To the editor,
Watertown senior citizen residence: The time has come! The need is great! Action should be taken!
Before I was Watertown mayor, I attended Watertown City Council meetings. I heard the plans for a new 65-bed senior living residence. There were illustrations of it in the city hall. The council members at that time had invested a great deal of taxpayer money and staff work in preparing the site for this facility in Watertown. A road was closed, two businesses were bought and torn down, and the infrastructure (at the city’s expense) was put in place for the new facility. Watertown senior citizens were especially excited. They would be able to stay in Watertown where many of them had lived for years with their family and friends.

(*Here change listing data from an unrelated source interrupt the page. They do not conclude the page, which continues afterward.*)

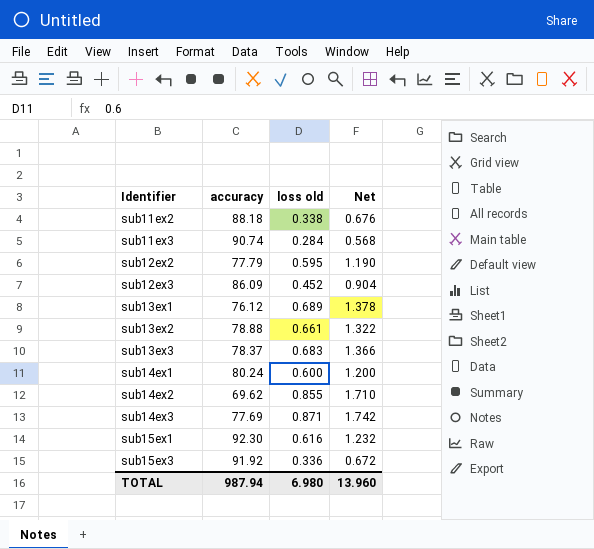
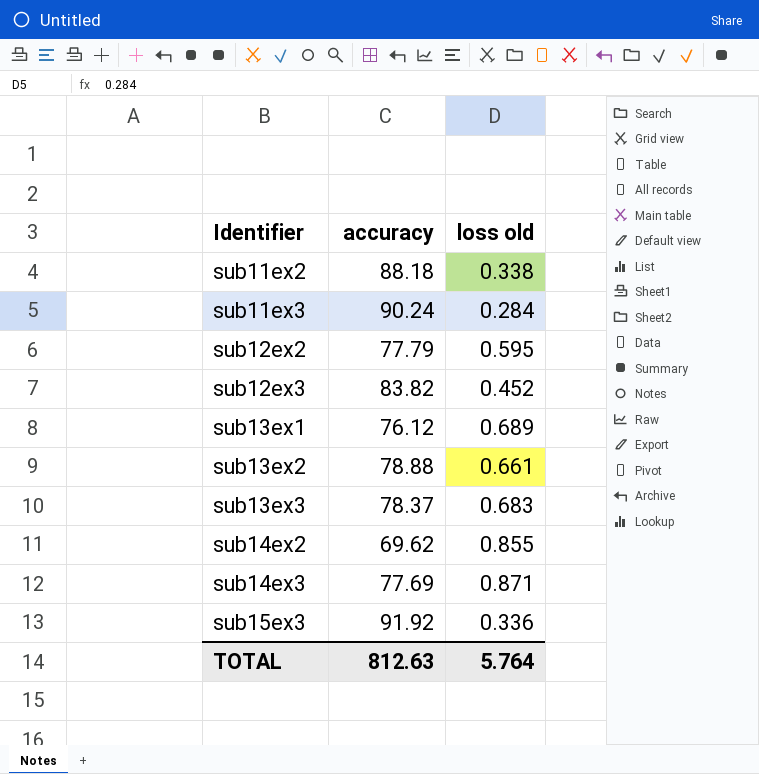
column Net | formula: [loss old] * 2 -> none
row sub14ex1: 80.24 | 0.600 | 1.200 -> none
row sub15ex1: 92.30 | 0.616 | 1.232 -> none
sub11ex3 | accuracy: 90.74 -> 90.24
sub12ex3 | accuracy: 86.09 -> 83.82
TOTAL | accuracy: 987.94 -> 812.63
TOTAL | loss old: 6.980 -> 5.764

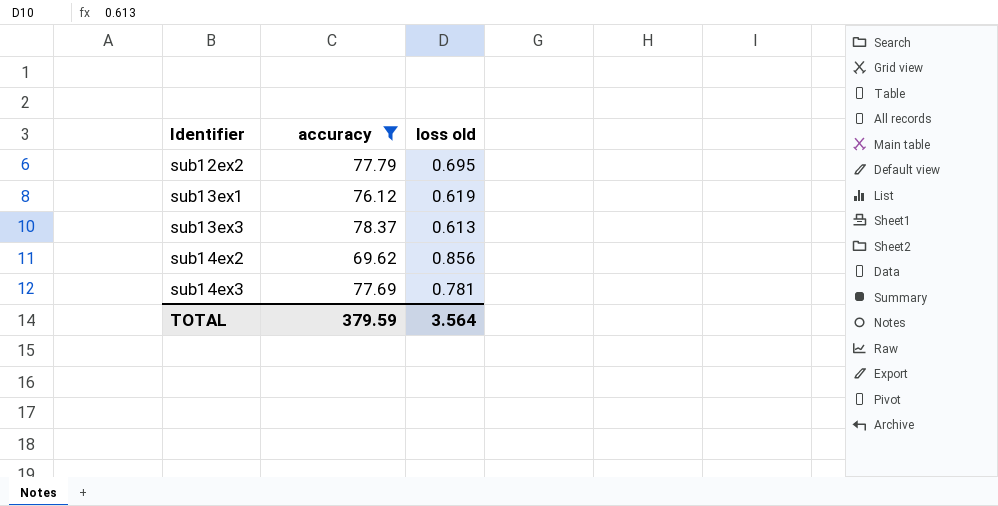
filter: none -> accuracy <= 78.37
sub12ex2 | loss old: 0.595 -> 0.695
sub13ex1 | loss old: 0.689 -> 0.619
sub13ex3 | loss old: 0.683 -> 0.613
sub14ex2 | loss old: 0.855 -> 0.856
sub14ex3 | loss old: 0.871 -> 0.781
TOTAL | accuracy: 812.63 -> 379.59
TOTAL | loss old: 5.764 -> 3.564

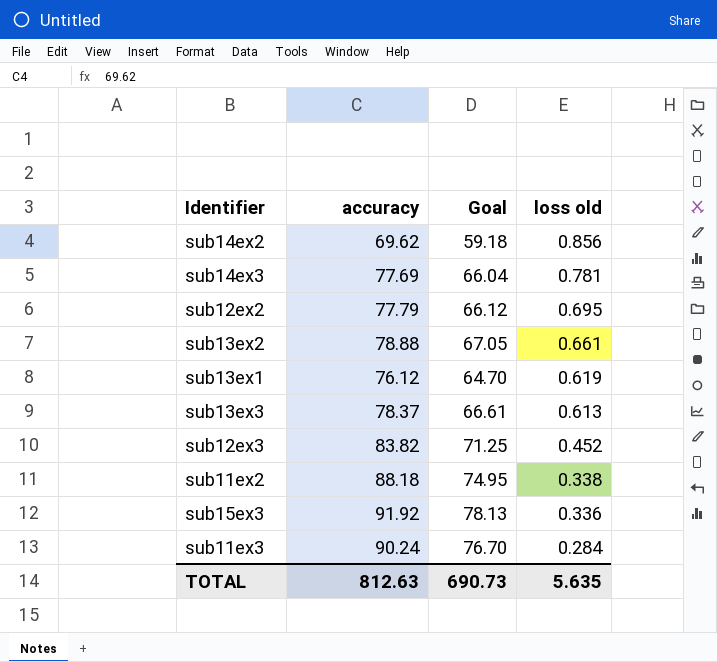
filter: accuracy <= 78.37 -> none
row order: Identifier ascending -> loss old descending
column Goal | formula: none -> [accuracy] * 0.85
TOTAL | accuracy: 379.59 -> 812.63
TOTAL | loss old: 3.564 -> 5.635

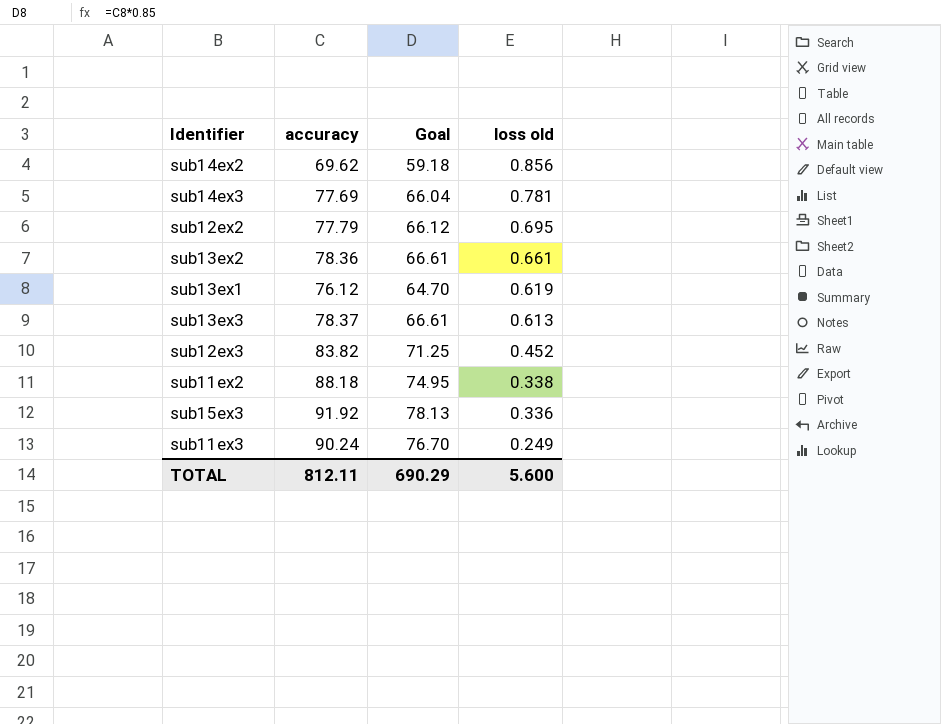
sub13ex2 | accuracy: 78.88 -> 78.36
sub13ex2 | Goal: 67.05 -> 66.61
sub11ex3 | loss old: 0.284 -> 0.249
TOTAL | accuracy: 812.63 -> 812.11
TOTAL | Goal: 690.73 -> 690.29
TOTAL | loss old: 5.635 -> 5.600

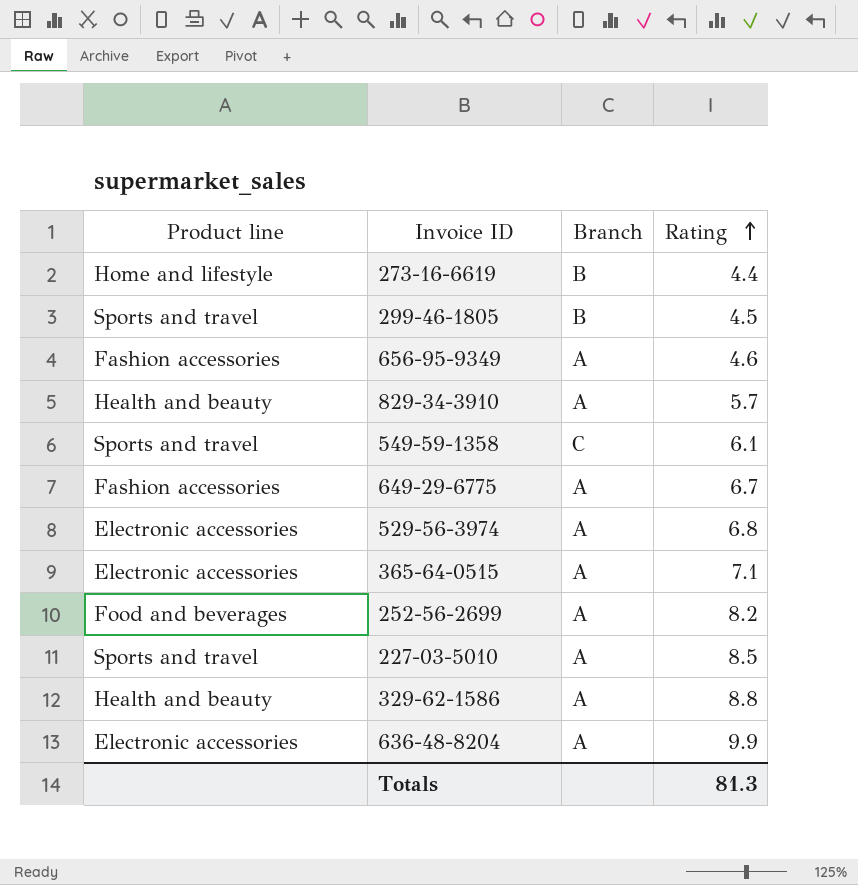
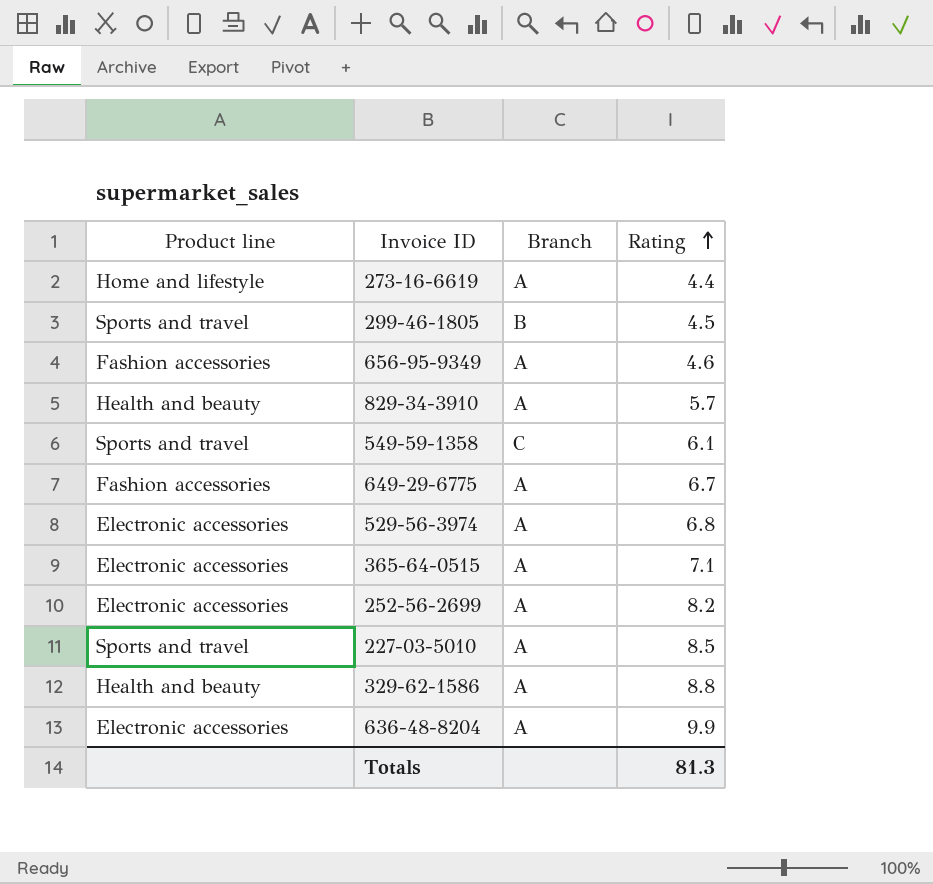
273-16-6619 | Branch: B -> A
252-56-2699 | Product line: Food and beverages -> Electronic accessories

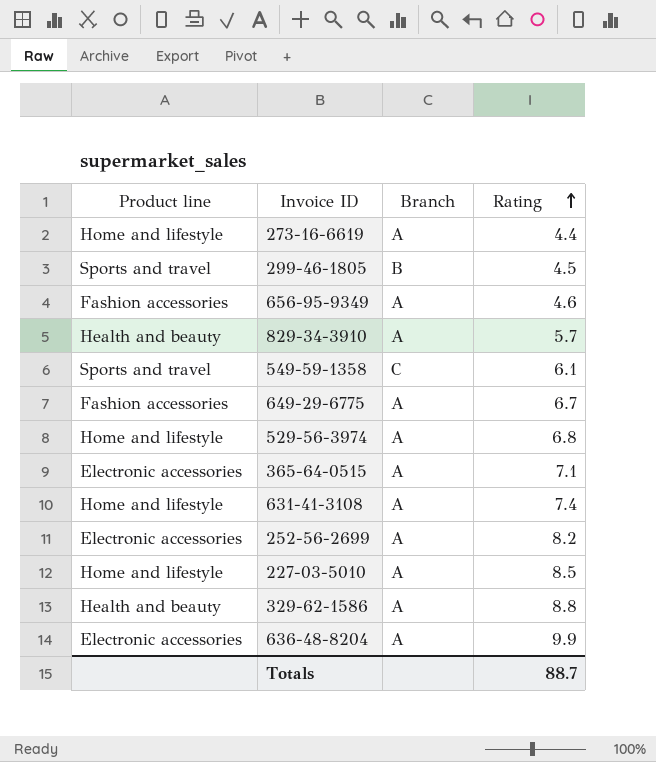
529-56-3974 | Product line: Electronic accessories -> Home and lifestyle
row 631-41-3108: none -> Home and lifestyle | A | 7.4
227-03-5010 | Product line: Sports and travel -> Home and lifestyle
Totals | Rating: 81.3 -> 88.7

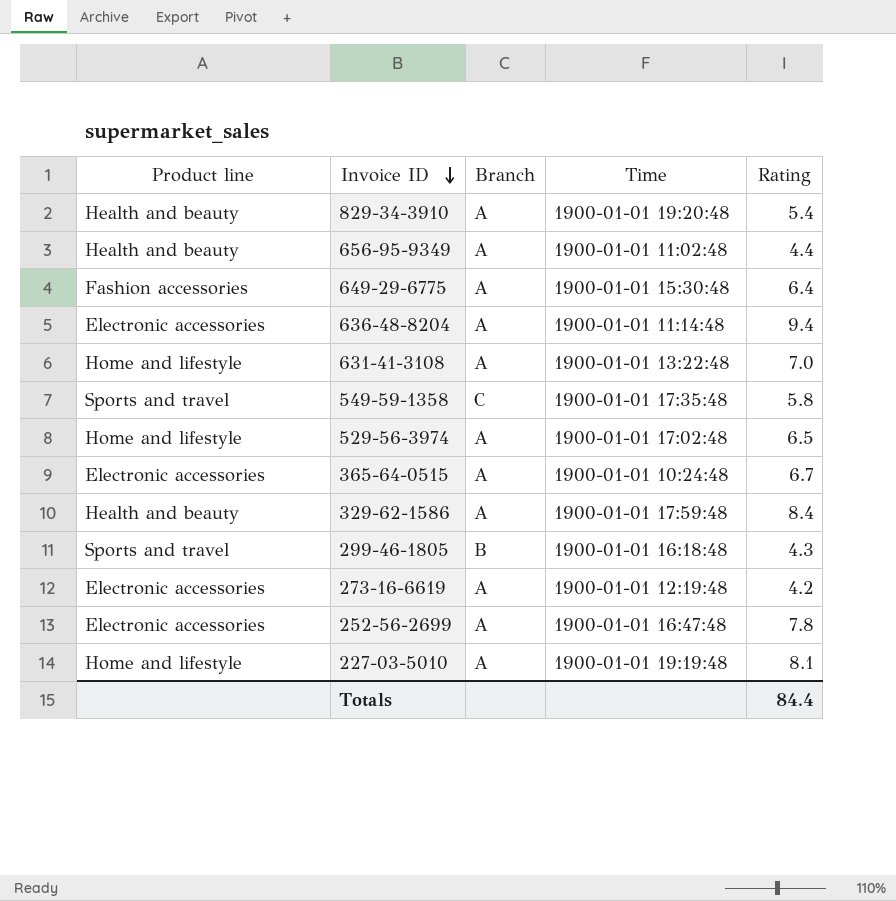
row order: Rating ascending -> Invoice ID descending
column Time | position: none -> 4
829-34-3910 | Rating: 5.7 -> 5.4
656-95-9349 | Product line: Fashion accessories -> Health and beauty
656-95-9349 | Rating: 4.6 -> 4.4
649-29-6775 | Rating: 6.7 -> 6.4
636-48-8204 | Rating: 9.9 -> 9.4
631-41-3108 | Rating: 7.4 -> 7.0
549-59-1358 | Rating: 6.1 -> 5.8
529-56-3974 | Rating: 6.8 -> 6.5
365-64-0515 | Rating: 7.1 -> 6.7
329-62-1586 | Rating: 8.8 -> 8.4
299-46-1805 | Rating: 4.5 -> 4.3
273-16-6619 | Product line: Home and lifestyle -> Electronic accessories
273-16-6619 | Rating: 4.4 -> 4.2
252-56-2699 | Rating: 8.2 -> 7.8
227-03-5010 | Rating: 8.5 -> 8.1
Totals | Rating: 88.7 -> 84.4

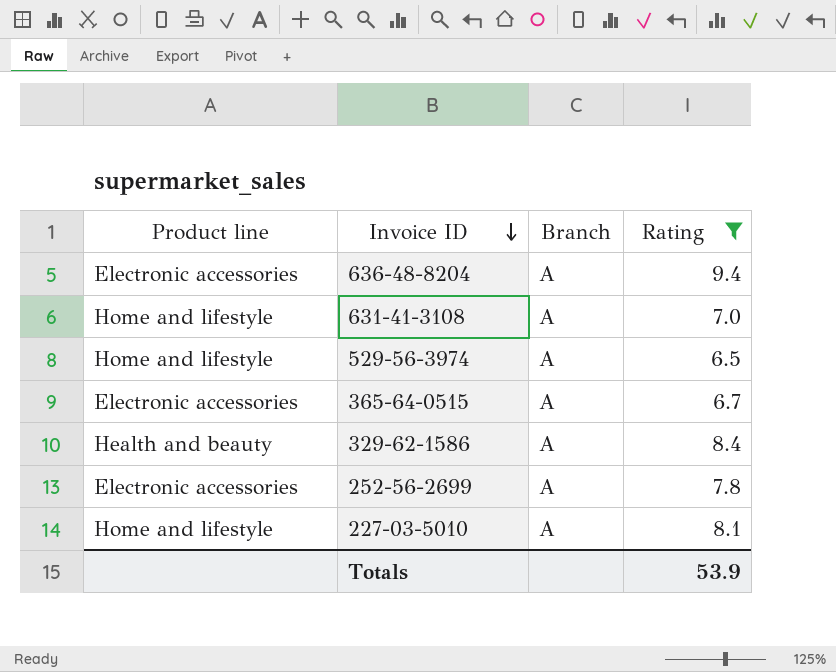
filter: none -> Rating >= 6.5
column Time | position: 4 -> none
Totals | Rating: 84.4 -> 53.9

After I became mayor in 2012, I met with the developer and asked how soon the structure would be built. He told me in the spring, April to be exact. When my senior friends asked how soon it would be built, I thought that I could tell them honestly that it would start in April. It did not happen. My many telephone calls to the developer started. He said that they would start construction in the fall and that it was possible to build in the winter. Again, I told people the good news. Nothing happened.
The following spring, I arranged for some of the council members and – I believe – one or two of the Economic Development Authority members to attend a meeting with the investor (and his wife, daughter and son), and the developer. The developer did not attend the meeting.
Over the two years that I was mayor, I called at least 15 times to either the developer or to the investor requesting information about when the senior residence would be built. I was told that there were other problems holding them back. Those problems seemed to have been resolved, but again no action.
Meanwhile, so many of the Watertown senior citizens, who had kept asking me when I was mayor about the future of the senior living residence, moved to other cities’ senior homes or are now deceased.
It is time for the Watertown City Council members to take action. Set a deadline when the building should start. If it does not happen, buy the property site back and sell it to a developer who will build a senior residence facility. The city might have to take legal action to accomplish this transaction.